Now, I don't want to go the graphql-js path — neither by consuming it as a library (I would not have written the lexer/parser unless I'd wanted to get rid of the dependency on graphql-js) nor by copying the pattern (whatever code I end up having to write to provide resolvers, I want it to be close to a POJO as possible, because one of the motivations for doing this rewrite in the first place is to provide me with a vehicle for trying out novel execution strategies[^alluded] — class-based hierarchies tend to make that kind of iteration and experimentation harder rather than easier). But most of the other solutions appear to barely leverage the schema, and leave opportunities for code generation on the table (indeed, if some of them offer any type safety features, they don't make it clear, which is a shame given one of the main selling points of GraphQL is that it's a type system which lends itself to static verification and generation). graphql-code-generator seems to be the exception.

It goes without saying that I want the resolvers to be 100% typesafe. But maybe less obviously (although mentioned elsewhere), I think that I might be able to make the resolver layer a particularly thin one by instead focusing on building underlying abstractions for loading objects and collections of objects. By a combination of naming conventions and directives, I might be able to wire up the resolvers to the low-level data fetching code without any code at all (or 1 layer of indirection to make things static enough for the TypeScript compiler to verify).

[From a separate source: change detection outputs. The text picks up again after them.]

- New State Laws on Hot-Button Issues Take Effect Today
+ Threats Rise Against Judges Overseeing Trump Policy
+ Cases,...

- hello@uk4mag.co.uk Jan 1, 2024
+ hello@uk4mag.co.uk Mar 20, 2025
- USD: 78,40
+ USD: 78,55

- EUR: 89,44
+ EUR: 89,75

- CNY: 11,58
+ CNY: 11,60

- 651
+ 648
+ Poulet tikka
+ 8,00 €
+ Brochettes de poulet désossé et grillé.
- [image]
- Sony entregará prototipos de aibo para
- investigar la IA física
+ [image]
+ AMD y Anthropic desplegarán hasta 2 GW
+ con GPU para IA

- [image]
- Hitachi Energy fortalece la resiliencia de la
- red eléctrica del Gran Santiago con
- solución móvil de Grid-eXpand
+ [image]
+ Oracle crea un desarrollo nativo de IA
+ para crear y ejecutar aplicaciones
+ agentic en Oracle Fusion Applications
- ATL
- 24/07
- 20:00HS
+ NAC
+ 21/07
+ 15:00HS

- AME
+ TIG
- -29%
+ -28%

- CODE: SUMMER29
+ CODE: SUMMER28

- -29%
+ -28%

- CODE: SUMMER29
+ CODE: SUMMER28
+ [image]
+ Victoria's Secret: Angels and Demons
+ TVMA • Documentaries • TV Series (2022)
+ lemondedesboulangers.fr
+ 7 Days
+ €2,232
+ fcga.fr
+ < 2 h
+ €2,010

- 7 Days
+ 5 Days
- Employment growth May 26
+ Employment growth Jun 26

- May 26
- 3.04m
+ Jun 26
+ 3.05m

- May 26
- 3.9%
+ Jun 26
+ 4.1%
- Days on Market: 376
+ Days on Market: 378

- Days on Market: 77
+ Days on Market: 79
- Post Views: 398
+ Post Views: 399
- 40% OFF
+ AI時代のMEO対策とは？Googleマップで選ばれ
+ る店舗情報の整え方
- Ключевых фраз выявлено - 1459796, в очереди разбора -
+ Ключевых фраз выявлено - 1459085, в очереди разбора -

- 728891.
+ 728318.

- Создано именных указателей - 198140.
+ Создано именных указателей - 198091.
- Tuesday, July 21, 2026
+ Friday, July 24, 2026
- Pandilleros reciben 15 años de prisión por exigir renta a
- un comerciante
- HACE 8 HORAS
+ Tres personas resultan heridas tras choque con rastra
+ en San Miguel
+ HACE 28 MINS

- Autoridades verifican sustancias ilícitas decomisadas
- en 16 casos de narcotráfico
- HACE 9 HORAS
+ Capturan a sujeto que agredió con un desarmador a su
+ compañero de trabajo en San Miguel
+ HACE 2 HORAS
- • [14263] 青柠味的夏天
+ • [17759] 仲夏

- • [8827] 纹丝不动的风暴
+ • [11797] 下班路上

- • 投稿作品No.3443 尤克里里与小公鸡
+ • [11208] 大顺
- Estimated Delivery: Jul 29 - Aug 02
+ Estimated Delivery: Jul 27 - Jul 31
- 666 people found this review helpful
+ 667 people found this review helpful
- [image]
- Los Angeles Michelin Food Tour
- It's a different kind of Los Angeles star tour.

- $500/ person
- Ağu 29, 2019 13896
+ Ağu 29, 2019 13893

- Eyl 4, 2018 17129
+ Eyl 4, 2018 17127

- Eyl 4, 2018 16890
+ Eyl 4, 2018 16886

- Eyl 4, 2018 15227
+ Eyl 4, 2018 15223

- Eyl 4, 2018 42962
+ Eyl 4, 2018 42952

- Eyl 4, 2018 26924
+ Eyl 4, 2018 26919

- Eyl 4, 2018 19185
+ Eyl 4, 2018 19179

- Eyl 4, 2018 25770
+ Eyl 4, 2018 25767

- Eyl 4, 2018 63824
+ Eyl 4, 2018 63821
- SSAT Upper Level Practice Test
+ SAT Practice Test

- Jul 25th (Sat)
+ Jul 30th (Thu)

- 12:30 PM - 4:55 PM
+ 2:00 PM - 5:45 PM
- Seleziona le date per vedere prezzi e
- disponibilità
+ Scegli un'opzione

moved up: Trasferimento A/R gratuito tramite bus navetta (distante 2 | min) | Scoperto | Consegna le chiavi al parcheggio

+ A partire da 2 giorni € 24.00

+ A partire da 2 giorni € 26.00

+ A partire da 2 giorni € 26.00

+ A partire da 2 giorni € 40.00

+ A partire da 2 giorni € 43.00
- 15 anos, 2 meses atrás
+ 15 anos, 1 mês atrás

Now, you could also make that lower-level layer and use it usefully with any of the other solutions on the list, so there's not really any significant risk with making a start on building that layer as a first step. I think the end destination ends up being something that looks a bit like graphql-code-generator (and of course, I'm not going to use that but will instead roll my own, as GOD intended).

[^alluded]: Alluded to in a number of places, but including things like streaming responses, generated resolvers, custom endpoints for specific persisted queries etc.